Recently there was a post on The Muff Wigglers (the Facebook version of Muffwiggler) that asked the community of modular synthesizer enthusiasts, “Since the explosion of modular and boutique clones and the like why does most of the music simply suck? For example: bing, poop, dong dong, cling, sample and hold, shudder shudder, rumble, bong, derp derp, twang. Thoughts?”
The person asking this opened a firestorm of protest for generalizing that this type of music is somehow inferior or that it inherently sucks. The problem is that there are amazing examples of modular synth music out there that are now considered classics and contemporary musicians that are inspiring tens of thousands of us. On the other hand there has been a relative explosion of interest in the tools that are available for Eurorack and learning this craft. With this recent uptake in the field there are a lot more people who are exploring how these instruments work. This is where the problem rears its head.
Learning how to make sound is the first step in approaching any idea of some day making music with one of these complex configurations of synthesis modules. Many of us are approaching this endeavor with absolutely no musical training and that’s okay as this has always been the path of rock and roll and DIY culture.
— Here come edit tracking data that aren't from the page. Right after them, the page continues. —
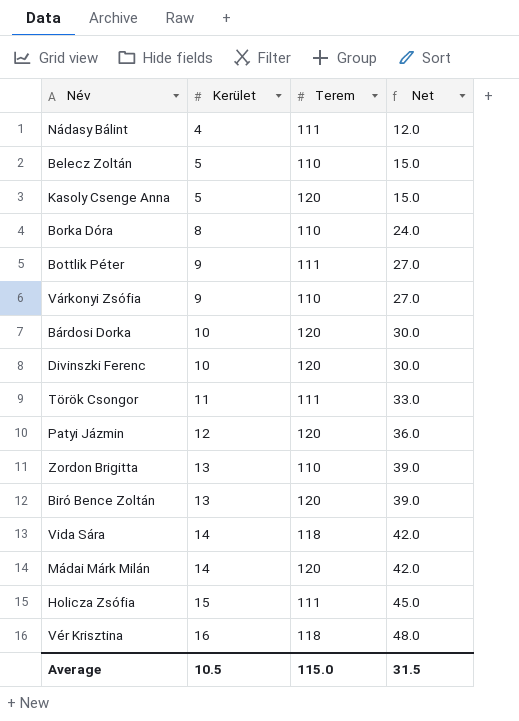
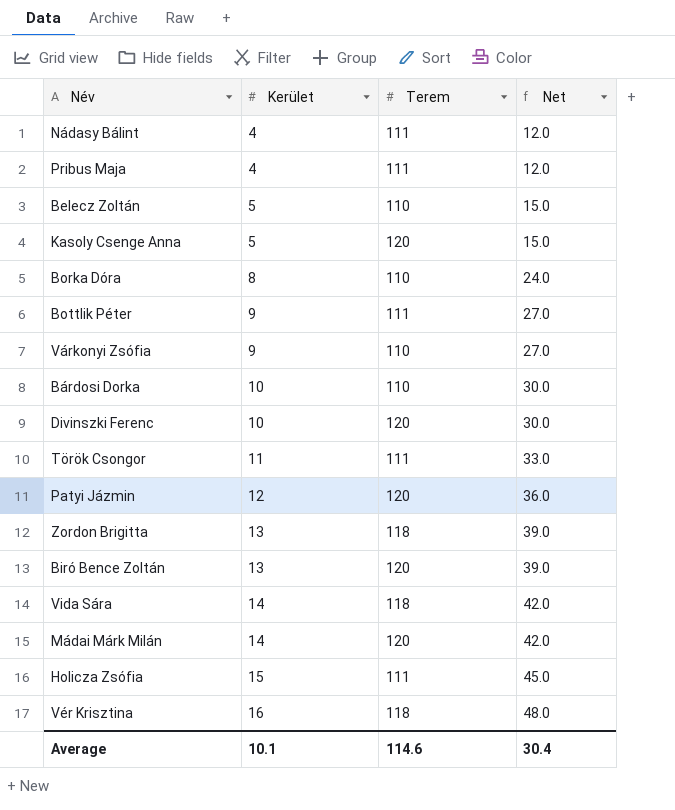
row Pribus Maja: none -> 4 | 111 | 12.0
Bárdosi Dorka | Terem: 120 -> 110
Zordon Brigitta | Terem: 110 -> 118
Average | Kerület: 10.5 -> 10.1
Average | Terem: 115.0 -> 114.6
Average | Net: 31.5 -> 30.4

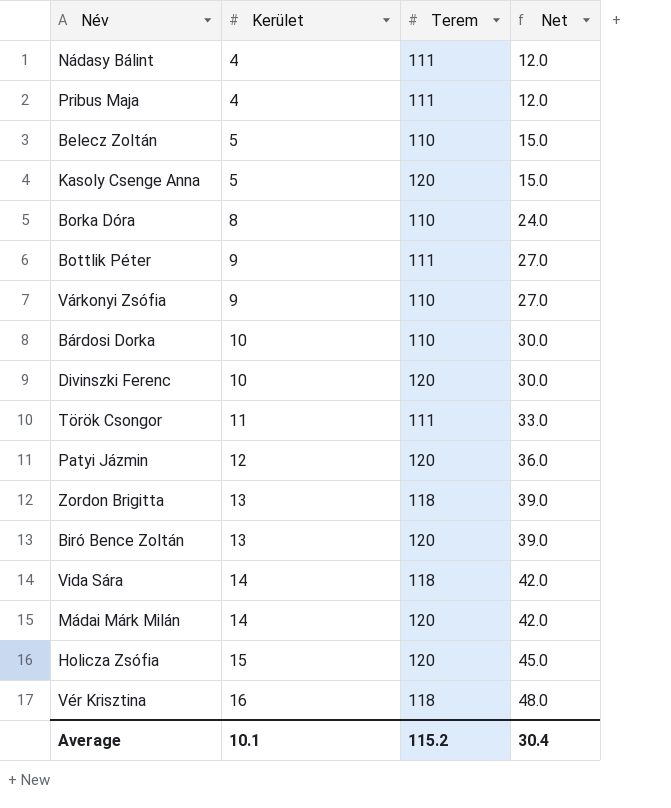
Holicza Zsófia | Terem: 111 -> 120
Average | Terem: 114.6 -> 115.2

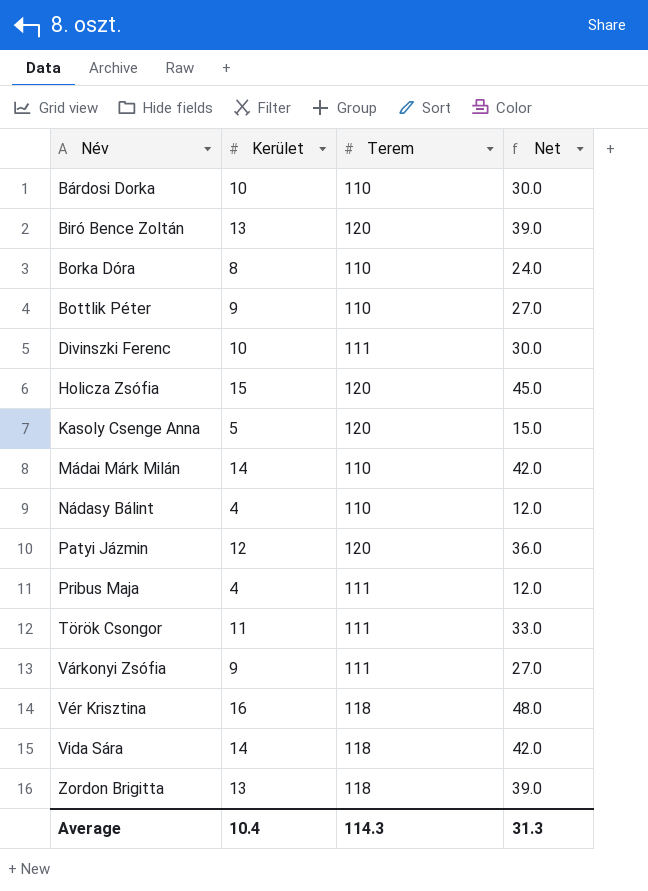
row order: Kerület ascending -> Név ascending
row Belecz Zoltán: 5 | 110 | 15.0 -> none
Bottlik Péter | Terem: 111 -> 110
Divinszki Ferenc | Terem: 120 -> 111
Mádai Márk Milán | Terem: 120 -> 110
Nádasy Bálint | Terem: 111 -> 110
Várkonyi Zsófia | Terem: 110 -> 111
Average | Kerület: 10.1 -> 10.4
Average | Terem: 115.2 -> 114.3
Average | Net: 30.4 -> 31.3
This guy who challenged a community to respond ultimately drew more than 1000 comments with the majority condemning him for using such heavy handed draconian language that was mostly interpreted as being flaming troll bait.
For anybody who has been close to the music industry or aspired to be a serious musician they know that most people are not born aficionados at picking up an instrument and owning it’s breadth of potential. Nor can we humans practice or exist in a vacuum and so we must make ourselves vulnerable by asking others for their input. Most synthesists will be the first to admit that their experimentation approaches the sound of blaring car alarms or cat’s meowing in various states of pain and ecstasy. While this may well be true it doesn’t do anyone any good to listen to or read abject cruelty. This kind of bullying does not inspire people to perform better or learn more, but it does often encourage people towards avoidance. Not to say that anyone should be treated like a snowflake and yes I can admit that we all benefit from criticism, but it’s a measure of civility and patience to offer valid critiques and constructive observations to help the novice find their way.
At 54 years old I don’t really give a squat whether people hate what I’m posting here, I’ll probably cringe when I listen to it in some months or years into the future myself. A big difference is this will never have anything to do with my career as it’s nothing more than a hobby, for others it’s part of a dream. Maybe there was a benefit in the 1960’s of practicing the electric guitar in the basement alone because no one else could here our hammering the instrument to death, but that was then and we are now living in the age of social media where content can be shared across disparate networks in a moment. Tolerance might be a skill that some of us should focus on acquiring more of rather than whipping an acid tongue of loathing against the unsuspecting.
Today’s patch of Bing Dong Dong was constructed using the following modules: Ultra Random Analog by Steady State Fate (SSF), Makenoise Pressure Points, Brains, Wogglebug, and Tempi, the Intellijel Planar, Varigate 8+ by Malekko, a Synthtech E950/951 combo, Spectrum and Aperture from WMD, an Ultrafold from WMD and SSF, Levit8 from Erogenous Tones, and finally the Dual Looping Delay from 4MS.